-- Data for review --
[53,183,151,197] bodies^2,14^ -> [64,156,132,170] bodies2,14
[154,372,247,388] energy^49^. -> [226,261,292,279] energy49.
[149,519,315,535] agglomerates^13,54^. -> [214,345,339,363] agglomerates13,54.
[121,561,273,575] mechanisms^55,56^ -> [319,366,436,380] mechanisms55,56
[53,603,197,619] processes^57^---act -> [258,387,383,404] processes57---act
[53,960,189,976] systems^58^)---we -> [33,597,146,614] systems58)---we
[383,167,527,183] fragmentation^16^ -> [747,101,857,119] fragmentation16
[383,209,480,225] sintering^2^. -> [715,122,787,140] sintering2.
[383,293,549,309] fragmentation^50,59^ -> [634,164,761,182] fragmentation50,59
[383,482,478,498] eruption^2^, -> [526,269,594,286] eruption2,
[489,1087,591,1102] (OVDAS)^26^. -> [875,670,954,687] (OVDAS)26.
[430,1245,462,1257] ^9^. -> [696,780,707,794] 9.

-- What is expected --
Set every line of the data down again, word for word.

-- Response area --
[53,183,151,197] bodies^2,14^ -> [64,156,132,170] bodies2,14
[154,372,247,388] energy^49^. -> [226,261,292,279] energy49.
[149,519,315,535] agglomerates^13,54^. -> [214,345,339,363] agglomerates13,54.
[121,561,273,575] mechanisms^55,56^ -> [319,366,436,380] mechanisms55,56
[53,603,197,619] processes^57^---act -> [258,387,383,404] processes57---act
[53,960,189,976] systems^58^)---we -> [33,597,146,614] systems58)---we
[383,167,527,183] fragmentation^16^ -> [747,101,857,119] fragmentation16
[383,209,480,225] sintering^2^. -> [715,122,787,140] sintering2.
[383,293,549,309] fragmentation^50,59^ -> [634,164,761,182] fragmentation50,59
[383,482,478,498] eruption^2^, -> [526,269,594,286] eruption2,
[489,1087,591,1102] (OVDAS)^26^. -> [875,670,954,687] (OVDAS)26.
[430,1245,462,1257] ^9^. -> [696,780,707,794] 9.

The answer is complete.